> Work to complete
What you give back should be exactly the opening lines of the data, ending with the line that contains "Family Organize By" and including it.

[Revision tracking records]

○ ○ ○ ○

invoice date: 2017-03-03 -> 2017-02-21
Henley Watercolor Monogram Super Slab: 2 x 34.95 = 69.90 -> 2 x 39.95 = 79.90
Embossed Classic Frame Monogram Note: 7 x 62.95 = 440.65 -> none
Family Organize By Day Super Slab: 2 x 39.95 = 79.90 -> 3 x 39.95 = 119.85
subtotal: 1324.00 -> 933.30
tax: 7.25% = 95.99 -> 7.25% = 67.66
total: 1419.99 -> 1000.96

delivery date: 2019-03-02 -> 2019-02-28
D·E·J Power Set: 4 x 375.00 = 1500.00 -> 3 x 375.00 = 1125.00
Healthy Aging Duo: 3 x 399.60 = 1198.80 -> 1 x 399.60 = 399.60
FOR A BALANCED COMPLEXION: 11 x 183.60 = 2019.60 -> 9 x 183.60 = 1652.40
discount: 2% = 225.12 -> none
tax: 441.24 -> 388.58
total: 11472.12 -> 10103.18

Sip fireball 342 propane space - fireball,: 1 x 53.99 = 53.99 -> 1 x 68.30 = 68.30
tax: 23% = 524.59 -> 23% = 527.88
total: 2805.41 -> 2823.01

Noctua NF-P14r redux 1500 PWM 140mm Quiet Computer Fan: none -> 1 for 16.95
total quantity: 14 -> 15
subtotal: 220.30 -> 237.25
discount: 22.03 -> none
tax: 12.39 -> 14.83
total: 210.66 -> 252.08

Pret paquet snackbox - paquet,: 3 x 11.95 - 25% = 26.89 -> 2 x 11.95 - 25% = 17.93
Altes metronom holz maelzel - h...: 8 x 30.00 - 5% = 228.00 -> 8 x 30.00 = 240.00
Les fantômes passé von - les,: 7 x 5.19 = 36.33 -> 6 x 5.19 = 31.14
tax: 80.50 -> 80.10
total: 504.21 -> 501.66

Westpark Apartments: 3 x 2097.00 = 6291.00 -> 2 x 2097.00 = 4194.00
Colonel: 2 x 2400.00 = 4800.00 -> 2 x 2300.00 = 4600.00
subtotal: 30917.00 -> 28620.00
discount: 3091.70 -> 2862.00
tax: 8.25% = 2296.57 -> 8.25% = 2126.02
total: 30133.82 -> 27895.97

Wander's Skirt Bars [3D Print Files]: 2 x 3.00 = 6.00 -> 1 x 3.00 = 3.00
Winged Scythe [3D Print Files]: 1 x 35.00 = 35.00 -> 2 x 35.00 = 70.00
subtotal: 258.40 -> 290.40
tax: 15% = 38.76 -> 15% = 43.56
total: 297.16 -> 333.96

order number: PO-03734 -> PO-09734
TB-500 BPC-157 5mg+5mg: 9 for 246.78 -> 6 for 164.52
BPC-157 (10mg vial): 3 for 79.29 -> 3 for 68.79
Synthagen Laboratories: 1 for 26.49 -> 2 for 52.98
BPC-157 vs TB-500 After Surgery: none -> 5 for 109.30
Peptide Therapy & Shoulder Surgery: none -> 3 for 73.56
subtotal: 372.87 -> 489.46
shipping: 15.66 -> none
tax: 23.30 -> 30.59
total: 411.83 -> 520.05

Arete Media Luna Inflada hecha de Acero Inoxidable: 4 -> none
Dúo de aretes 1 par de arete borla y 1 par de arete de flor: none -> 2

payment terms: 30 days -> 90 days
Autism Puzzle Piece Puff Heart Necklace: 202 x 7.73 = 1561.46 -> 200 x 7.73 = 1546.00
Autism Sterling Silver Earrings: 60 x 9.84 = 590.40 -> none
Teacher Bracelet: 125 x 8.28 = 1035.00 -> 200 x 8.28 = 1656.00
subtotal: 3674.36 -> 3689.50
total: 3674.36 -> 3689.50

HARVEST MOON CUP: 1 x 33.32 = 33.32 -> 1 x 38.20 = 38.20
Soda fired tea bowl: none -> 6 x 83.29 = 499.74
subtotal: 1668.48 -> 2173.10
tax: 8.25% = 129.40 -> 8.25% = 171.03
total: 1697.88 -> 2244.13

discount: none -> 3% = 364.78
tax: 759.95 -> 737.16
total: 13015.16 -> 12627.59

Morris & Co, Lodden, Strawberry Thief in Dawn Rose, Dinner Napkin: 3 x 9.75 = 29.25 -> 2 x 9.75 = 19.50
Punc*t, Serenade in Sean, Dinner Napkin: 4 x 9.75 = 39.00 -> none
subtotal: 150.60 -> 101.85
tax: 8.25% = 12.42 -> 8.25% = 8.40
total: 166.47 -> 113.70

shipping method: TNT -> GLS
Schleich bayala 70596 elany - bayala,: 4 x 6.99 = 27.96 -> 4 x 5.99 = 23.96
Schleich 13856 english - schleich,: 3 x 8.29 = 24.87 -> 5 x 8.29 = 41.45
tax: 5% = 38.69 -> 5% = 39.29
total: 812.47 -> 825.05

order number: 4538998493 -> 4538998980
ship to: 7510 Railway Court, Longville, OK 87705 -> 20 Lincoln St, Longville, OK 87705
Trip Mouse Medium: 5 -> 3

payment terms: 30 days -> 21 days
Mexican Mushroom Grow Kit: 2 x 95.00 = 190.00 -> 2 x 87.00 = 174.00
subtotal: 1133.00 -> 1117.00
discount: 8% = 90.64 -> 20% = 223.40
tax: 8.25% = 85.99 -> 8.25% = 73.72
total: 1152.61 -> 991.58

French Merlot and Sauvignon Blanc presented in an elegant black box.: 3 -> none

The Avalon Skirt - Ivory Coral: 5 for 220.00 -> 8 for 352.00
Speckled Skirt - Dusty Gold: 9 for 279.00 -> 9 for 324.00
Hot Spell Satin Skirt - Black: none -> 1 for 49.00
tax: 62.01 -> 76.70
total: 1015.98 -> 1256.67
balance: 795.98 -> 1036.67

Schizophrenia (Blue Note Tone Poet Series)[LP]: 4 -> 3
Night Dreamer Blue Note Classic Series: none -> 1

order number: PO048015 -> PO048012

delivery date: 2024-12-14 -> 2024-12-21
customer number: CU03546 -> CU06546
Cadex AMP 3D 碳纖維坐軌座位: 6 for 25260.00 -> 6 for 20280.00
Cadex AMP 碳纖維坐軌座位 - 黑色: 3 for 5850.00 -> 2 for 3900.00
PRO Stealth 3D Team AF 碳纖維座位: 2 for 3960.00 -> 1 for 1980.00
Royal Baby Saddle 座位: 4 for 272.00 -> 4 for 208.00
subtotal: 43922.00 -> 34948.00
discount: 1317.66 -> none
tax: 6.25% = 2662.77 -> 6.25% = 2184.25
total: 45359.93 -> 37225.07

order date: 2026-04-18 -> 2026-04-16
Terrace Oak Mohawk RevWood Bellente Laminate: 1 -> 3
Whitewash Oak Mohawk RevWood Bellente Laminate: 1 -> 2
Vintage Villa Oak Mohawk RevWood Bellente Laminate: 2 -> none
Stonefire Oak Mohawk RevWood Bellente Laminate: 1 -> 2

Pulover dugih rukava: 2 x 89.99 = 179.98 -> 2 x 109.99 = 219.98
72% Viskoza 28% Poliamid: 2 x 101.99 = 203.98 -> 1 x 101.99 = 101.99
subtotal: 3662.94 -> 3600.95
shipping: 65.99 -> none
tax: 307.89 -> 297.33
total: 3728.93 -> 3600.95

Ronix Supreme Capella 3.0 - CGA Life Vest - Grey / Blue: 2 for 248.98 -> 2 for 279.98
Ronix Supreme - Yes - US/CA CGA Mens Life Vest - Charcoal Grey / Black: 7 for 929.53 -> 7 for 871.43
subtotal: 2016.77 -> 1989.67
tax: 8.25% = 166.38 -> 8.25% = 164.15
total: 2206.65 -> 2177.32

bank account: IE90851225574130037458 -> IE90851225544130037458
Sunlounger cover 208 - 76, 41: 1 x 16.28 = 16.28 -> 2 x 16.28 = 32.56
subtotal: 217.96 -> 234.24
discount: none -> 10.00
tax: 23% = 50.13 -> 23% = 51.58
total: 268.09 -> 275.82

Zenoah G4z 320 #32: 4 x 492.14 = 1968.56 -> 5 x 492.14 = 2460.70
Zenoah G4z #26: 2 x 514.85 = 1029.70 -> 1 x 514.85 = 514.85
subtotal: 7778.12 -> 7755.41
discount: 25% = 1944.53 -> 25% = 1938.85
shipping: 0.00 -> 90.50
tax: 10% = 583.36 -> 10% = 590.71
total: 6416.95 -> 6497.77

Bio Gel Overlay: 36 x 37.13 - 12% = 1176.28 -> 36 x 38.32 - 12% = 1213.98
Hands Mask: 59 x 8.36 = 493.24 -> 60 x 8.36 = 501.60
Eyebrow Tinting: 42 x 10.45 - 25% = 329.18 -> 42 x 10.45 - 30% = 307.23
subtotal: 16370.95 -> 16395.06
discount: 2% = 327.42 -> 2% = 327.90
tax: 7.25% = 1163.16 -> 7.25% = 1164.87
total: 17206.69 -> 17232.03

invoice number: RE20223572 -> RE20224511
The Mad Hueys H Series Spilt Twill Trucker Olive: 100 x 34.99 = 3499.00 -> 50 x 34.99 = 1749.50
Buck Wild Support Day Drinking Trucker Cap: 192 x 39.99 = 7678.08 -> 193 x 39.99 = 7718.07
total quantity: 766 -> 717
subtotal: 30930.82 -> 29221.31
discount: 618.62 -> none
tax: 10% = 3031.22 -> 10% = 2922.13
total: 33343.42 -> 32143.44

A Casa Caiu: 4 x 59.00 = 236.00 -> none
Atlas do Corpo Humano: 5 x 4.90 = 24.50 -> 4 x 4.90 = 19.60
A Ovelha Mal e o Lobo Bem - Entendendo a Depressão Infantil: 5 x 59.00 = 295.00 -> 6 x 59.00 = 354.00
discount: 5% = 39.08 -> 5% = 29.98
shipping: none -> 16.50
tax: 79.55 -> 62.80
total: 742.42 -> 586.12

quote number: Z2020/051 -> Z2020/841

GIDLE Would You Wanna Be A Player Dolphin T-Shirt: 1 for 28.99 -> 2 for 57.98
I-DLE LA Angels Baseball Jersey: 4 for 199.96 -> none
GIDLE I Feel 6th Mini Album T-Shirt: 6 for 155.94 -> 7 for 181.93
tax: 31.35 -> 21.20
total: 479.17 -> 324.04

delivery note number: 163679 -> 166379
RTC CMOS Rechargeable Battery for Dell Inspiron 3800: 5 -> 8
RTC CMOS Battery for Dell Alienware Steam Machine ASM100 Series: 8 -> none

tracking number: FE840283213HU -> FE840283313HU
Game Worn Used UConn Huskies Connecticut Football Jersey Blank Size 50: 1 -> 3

○ ○ ○ ○

> Answer section
invoice date: 2017-03-03 -> 2017-02-21
Henley Watercolor Monogram Super Slab: 2 x 34.95 = 69.90 -> 2 x 39.95 = 79.90
Embossed Classic Frame Monogram Note: 7 x 62.95 = 440.65 -> none
Family Organize By Day Super Slab: 2 x 39.95 = 79.90 -> 3 x 39.95 = 119.85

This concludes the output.